- EXERCISE
Print, exactly as they appear in the listing below, the lines from the line with "delivery note number: 808448497 -> 808448947" to the line with "Spintero SK: none -> 1", with both end lines kept.
[DATA SECTION Boundary: Start]
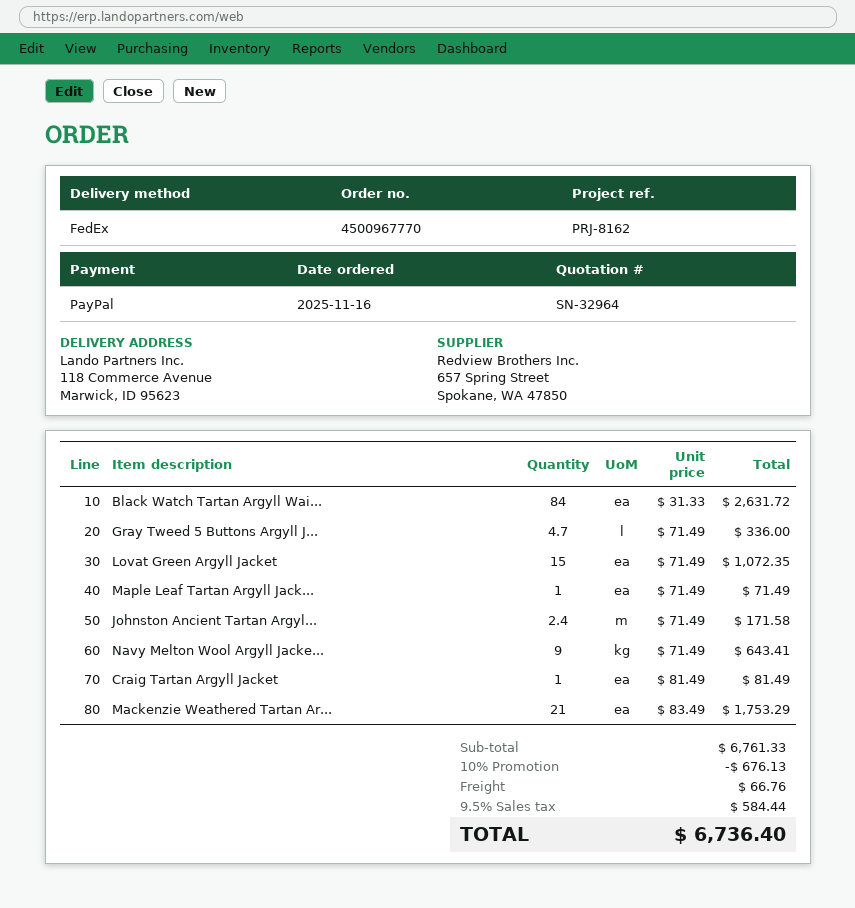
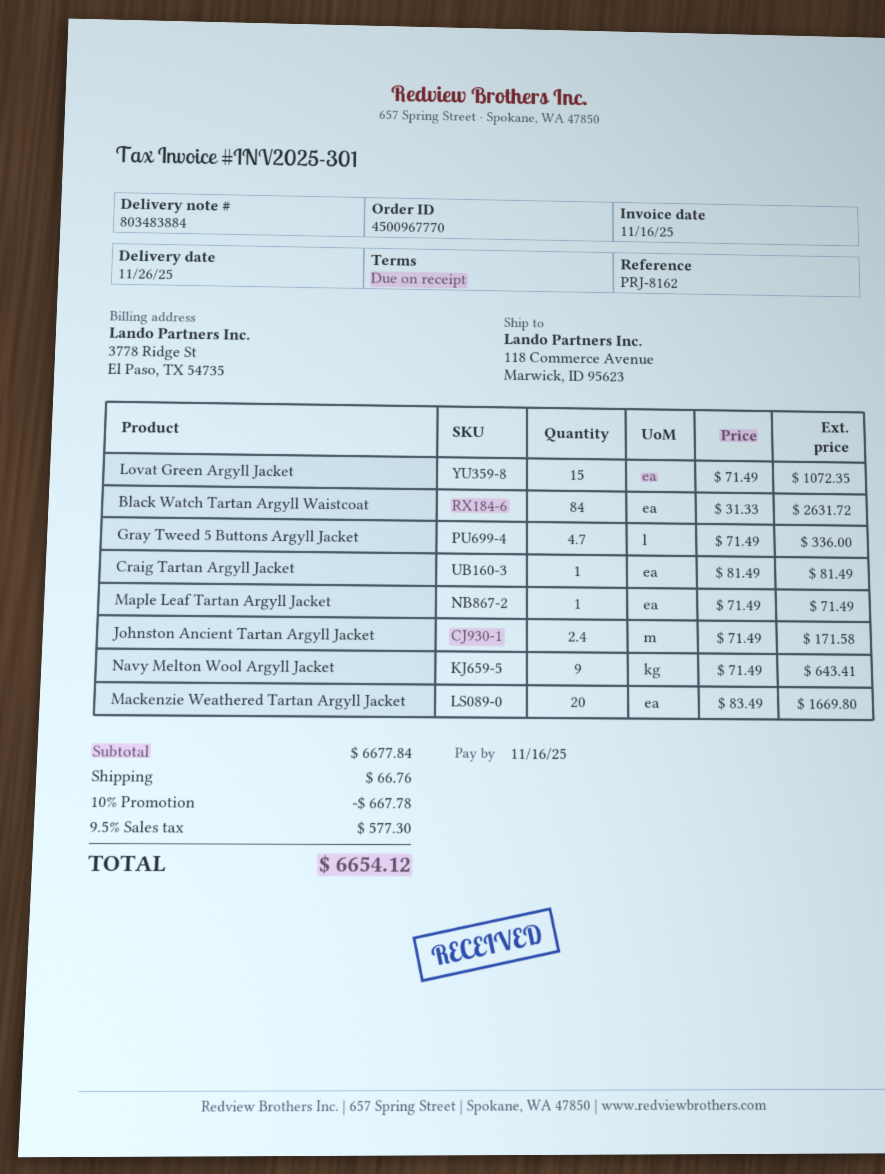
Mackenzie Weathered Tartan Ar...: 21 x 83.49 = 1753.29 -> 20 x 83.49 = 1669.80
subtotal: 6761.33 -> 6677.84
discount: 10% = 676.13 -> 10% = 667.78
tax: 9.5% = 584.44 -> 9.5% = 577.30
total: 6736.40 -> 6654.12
[DATA SECTION Boundary: End]
[DATA SECTION Boundary: Start]
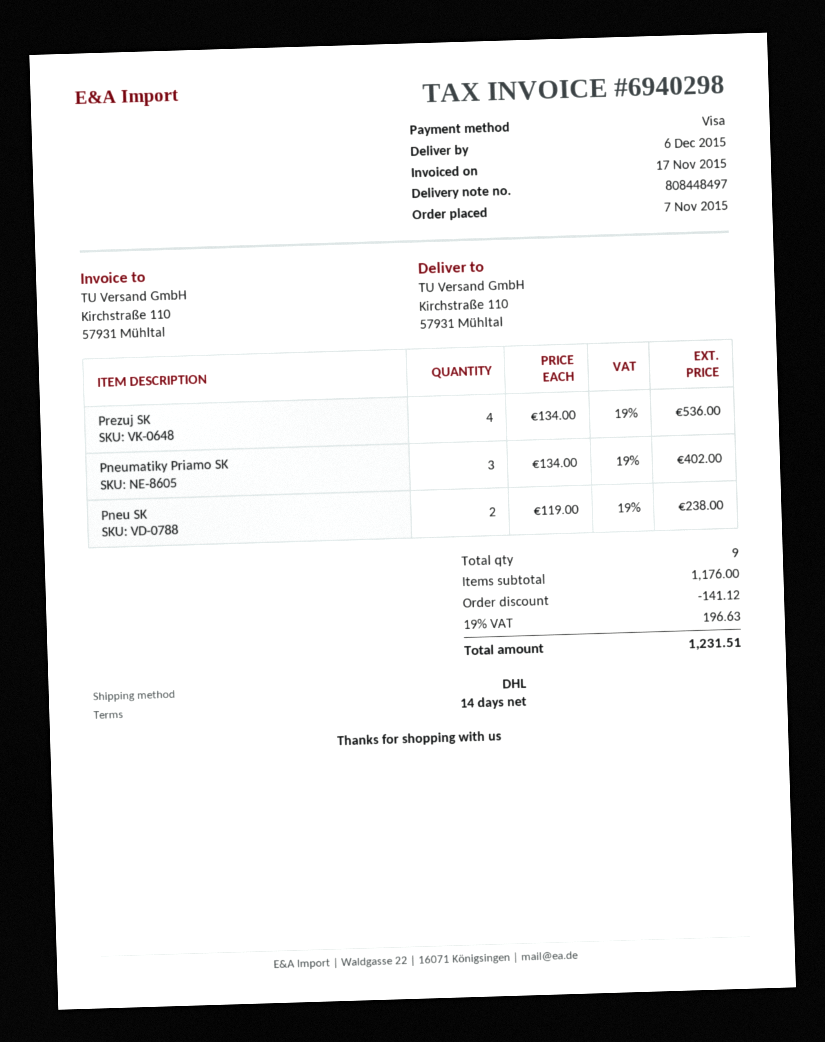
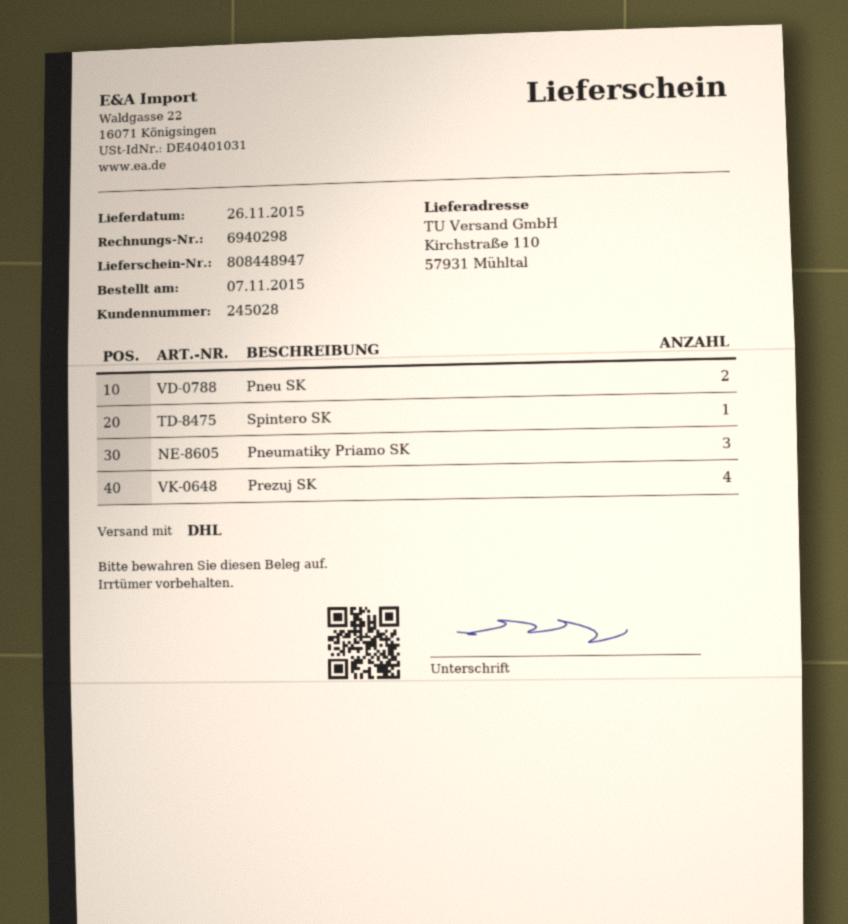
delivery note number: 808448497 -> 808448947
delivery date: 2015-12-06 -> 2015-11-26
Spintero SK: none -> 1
[DATA SECTION Boundary: End]
- EXERCISE OUTPUT
delivery note number: 808448497 -> 808448947
delivery date: 2015-12-06 -> 2015-11-26
Spintero SK: none -> 1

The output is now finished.